Daher freut sich die nächste Hausgemeinschaft umso mehr, dass ein Termin heute kurzfristig abgesagt wurde und sie von der Warteliste aufrutschen konnten. »Musiklieferdienst!«, rufen die Musikerinnen an der Haustür und werden von einigen Bewohnern in den Hinterhof geleitet, denn es ist an diesem Sonntag warm genug, um draußen zu spielen. Dort sitzen und stehen überwiegend junge Familien mit kleinen Kindern. Es wird Sekt, Kaffee und Kuchen verteilt und es fühlt sich fast wie ein normales Nachbarschaftsfest an, außer dass alle Maske tragen und Abstand halten.
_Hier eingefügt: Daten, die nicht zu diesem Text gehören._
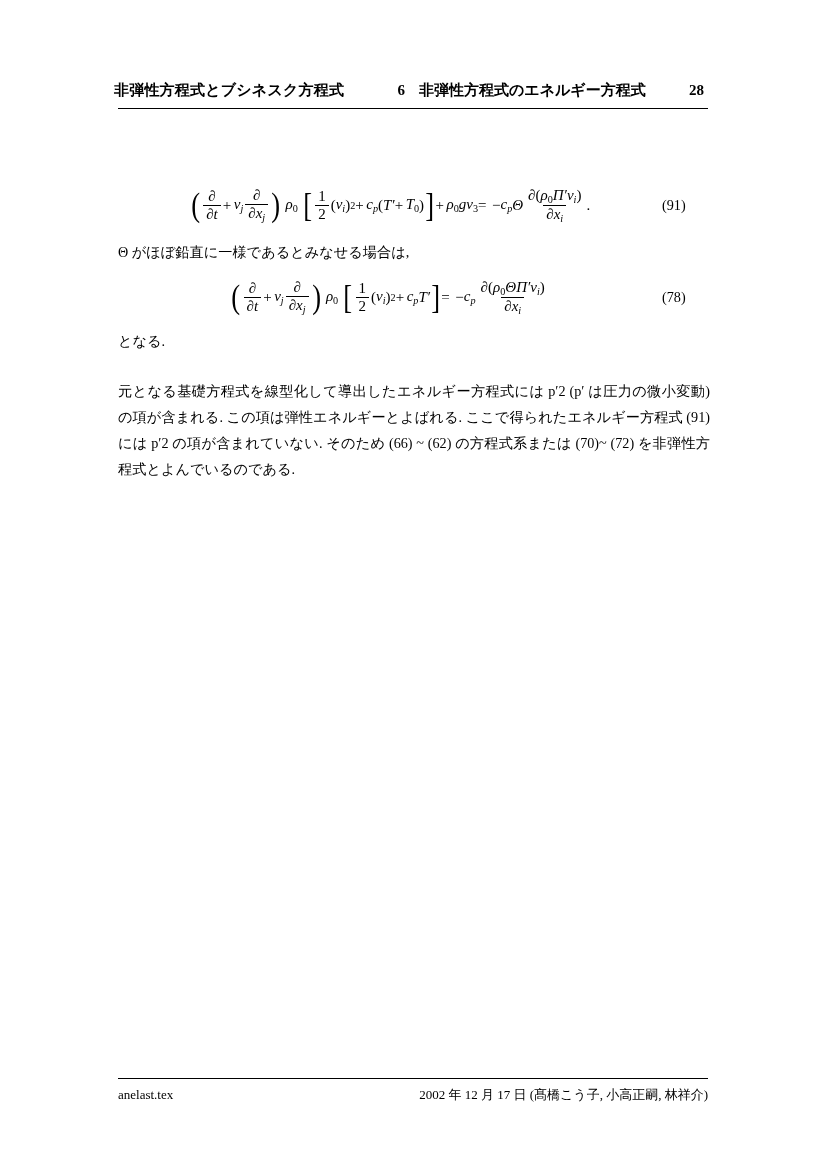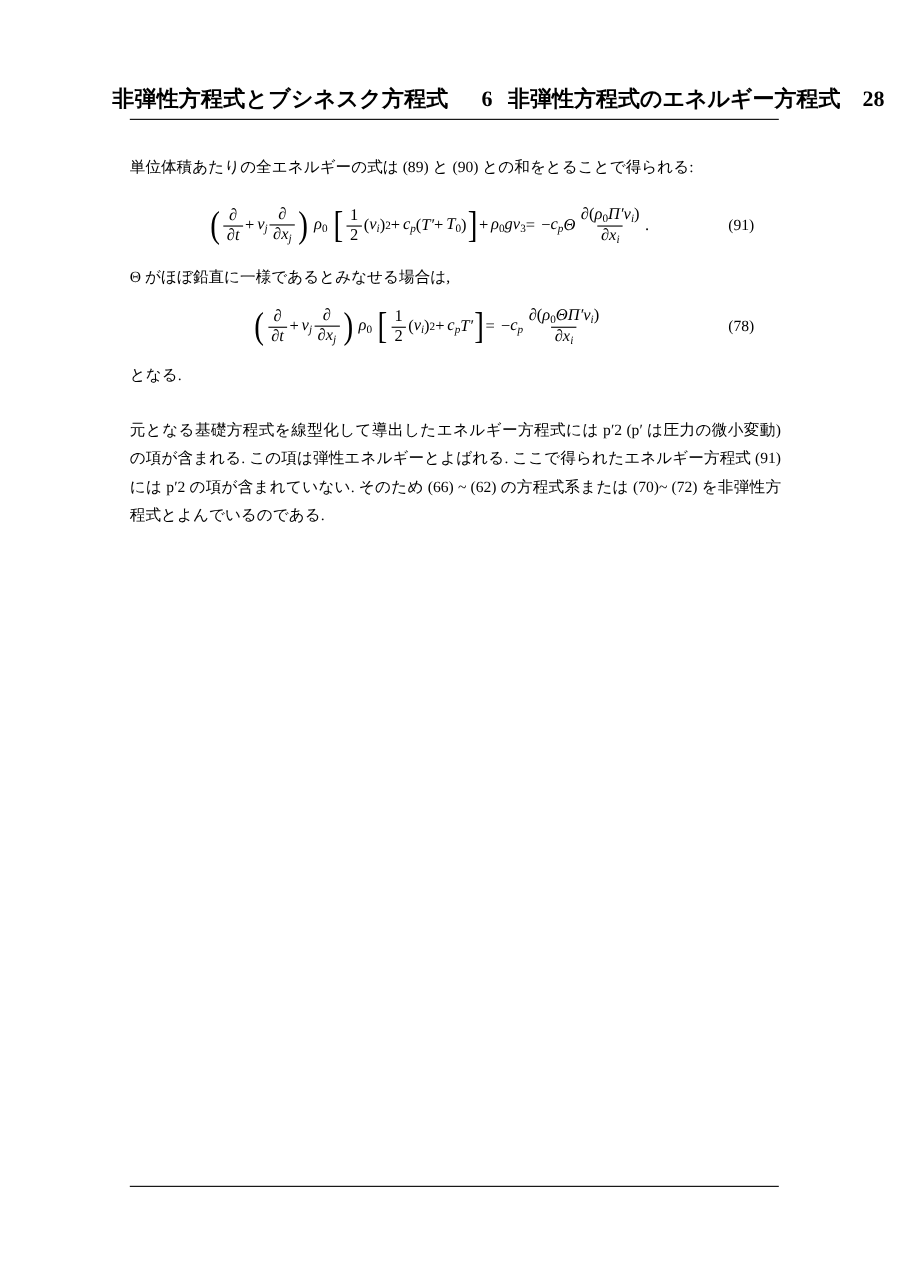"非弾性方程式とブシネスク方程式" .header { font-size: 20px -> 15px; left: 102px -> 114px }
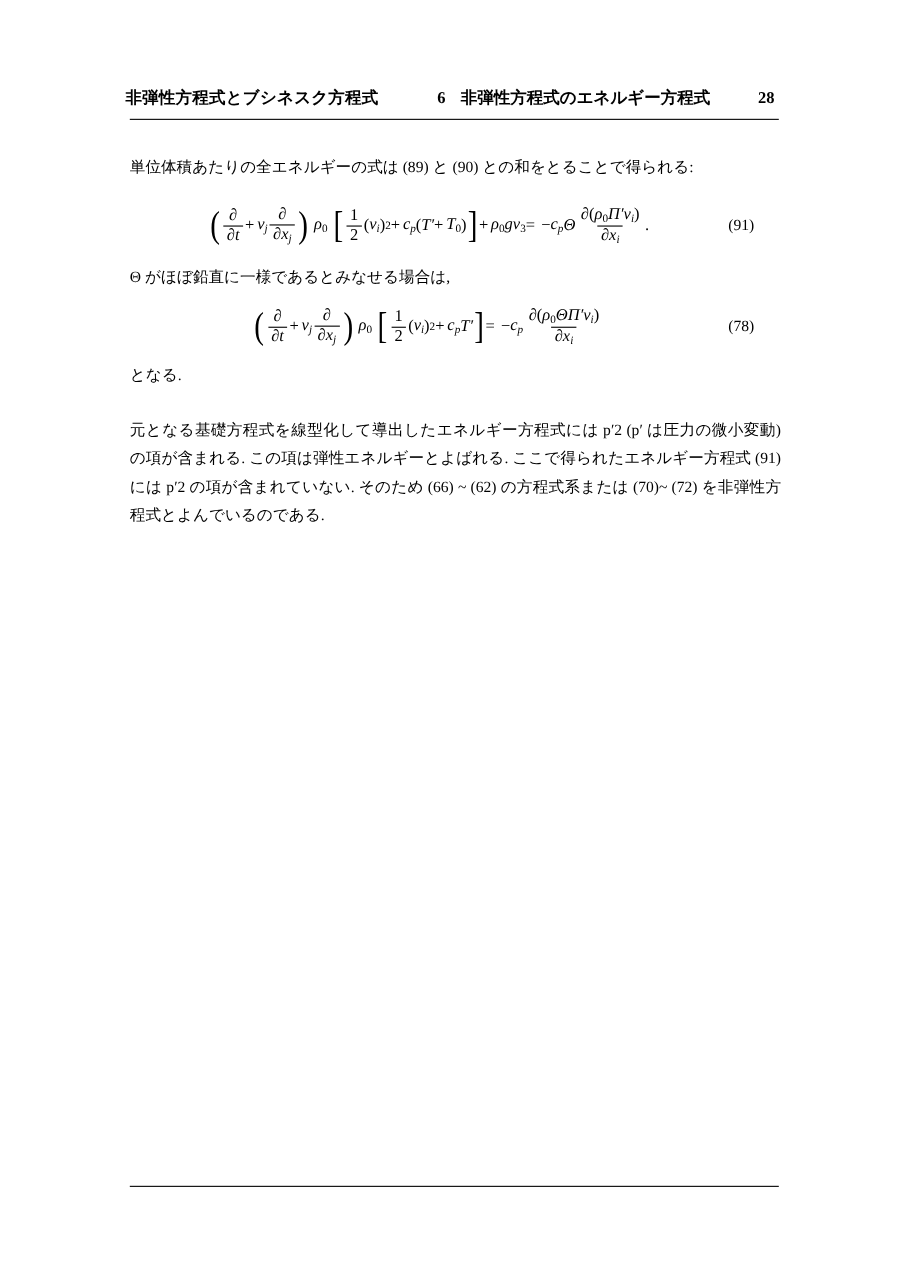"単位体積あたりの全エネルギーの式は (89) と (90)" div.para { html: <div>単位体積あたりの全エネルギーの式は (89) と (90) との和をとることで得られる:</div> -> none }
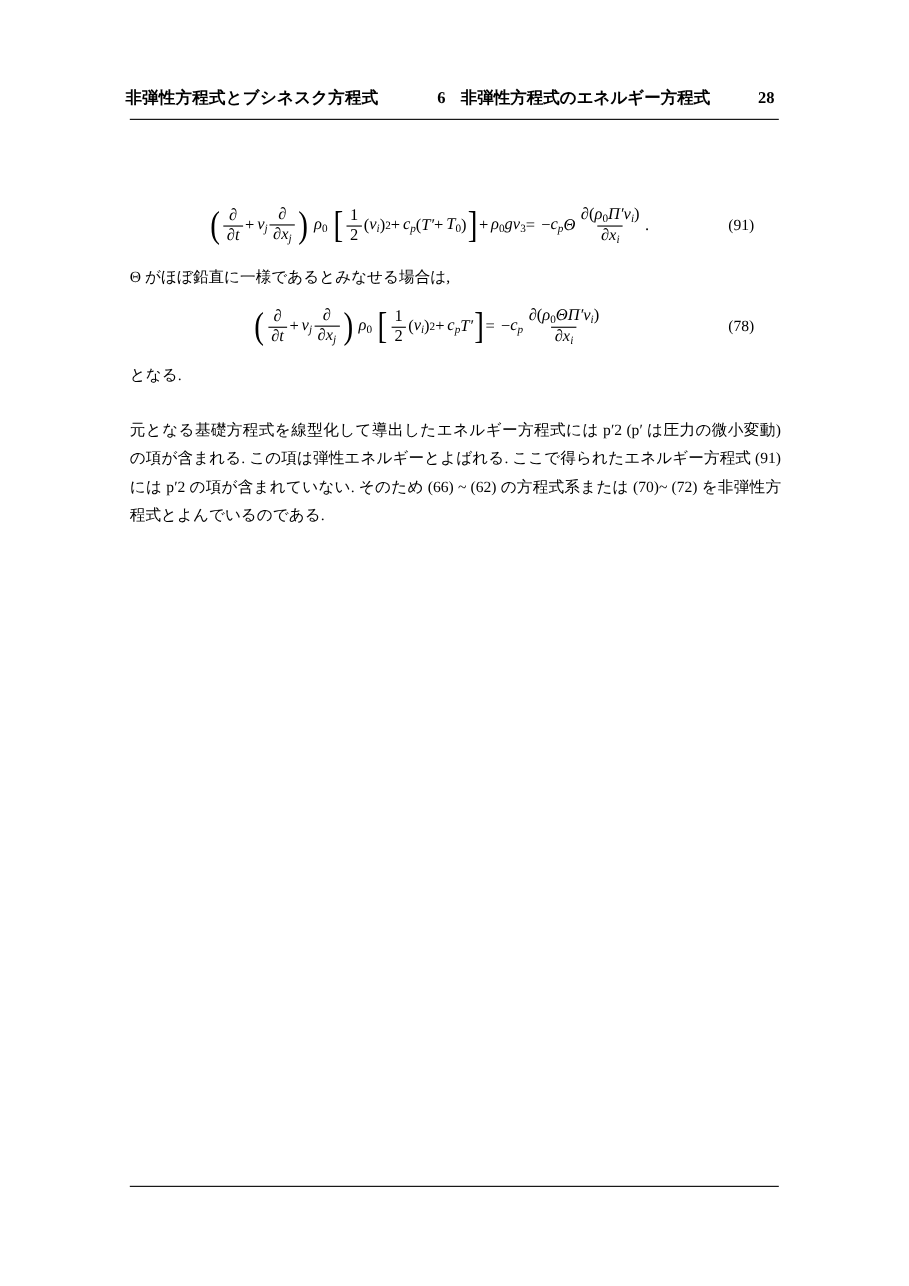"anelast.tex" div.footer { html: none -> <div> <span>anelast.tex</span> <span>2002 年 12 月 17 日 (髙橋こう子, 小高正嗣, 林祥介)</span> </div> }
Vock und Dahlhoff lehnen den Sekt dankend ab. Sie haben bei ihrem straffen Programm keine Zeit zu verlieren und platzieren sich auf der Mitte des Rasens. Wieder spielen sie zuerst das Volkslied, dann »La Cumparsita« von Gerardo Matos Rodriguez und zuletzt den Walzer Nr. 2 aus der Suite Nr. 2 für Jazz-Orchester von Schostakowitsch. Auf den Balkonen stehen Menschen und applaudieren. Ein kleiner Junge schreit: »Ich will auch Cello spielen«. Hausbewohnerin Ulrike Sedlak, die die Musiker bestellt hat, findet zwar, dass das Konzert etwas kurz war, begeistert ist sie aber trotzdem: »Vor einem Jahr waren alle so übersättigt, da hätte ich gar nicht gewusst, wie viele Nachbarn zusagen werden, aber jetzt freut man sich ja über jede Abwechslung, und selbst die Kinder mögen klassische Musik«, sagt sie.

Musiklieferantinnen der Kammerphilharmonie Frankfurt auf dem Weg zum Auftritt: Das Publikum kommt mal in Abendgarderobe, mal in Jogginghose.
Foto:Johannes Berger
Nicht in allen Treppenhäusern und Hausfluren kommt die Livemusik so gut an, auch weil nicht immer alle Bewohner über das geplante Konzert Bescheid wissen. »Manchmal hört nur der zu, der uns bestellt hat, und die anderen machen ihre Tür nicht auf. Einmal hat jemand laute Gegenmusik angemacht«, erzählt Vock und lacht dabei. Es gefällt ihr, nicht zu wissen, was sie bei den Konzerten erwartet. »Einmal empfingen uns Bewohner in Abendgarderobe, ein anderes Mal dann wieder in Jogginghose«, sagt sie. Das sei aber auch das Tolle an diesen Konzerten, ergänzt ihre Kollegin. »Wir spielen in jedem Treppenhaus das gleiche Programm, doch es ist jedes Mal ein anderes Konzert«.
Die Kammerphilharmoniker versuchen seit Langem, schon vor Corona, die Grenze zwischen Musikern und Publikum abzuschaffen. Den Konzertgraben zwischen Musikern und Zuhörern empfinden sie als überholt und arbeiten deswegen an neuen Konzepten, um dem Publikum direkter begegnen zu können. Die Treppenhauskonzerte soll es deswegen möglicherweise auch nach der Pandemie geben, obwohl sie ab April vorerst pausieren. Gespielt werden soll aber weiter. Ab April können Frankfurter sich ein 12-köpfiges Streichorchester oder ein Bläserquintett in ihre Hinterhöfe bestellen.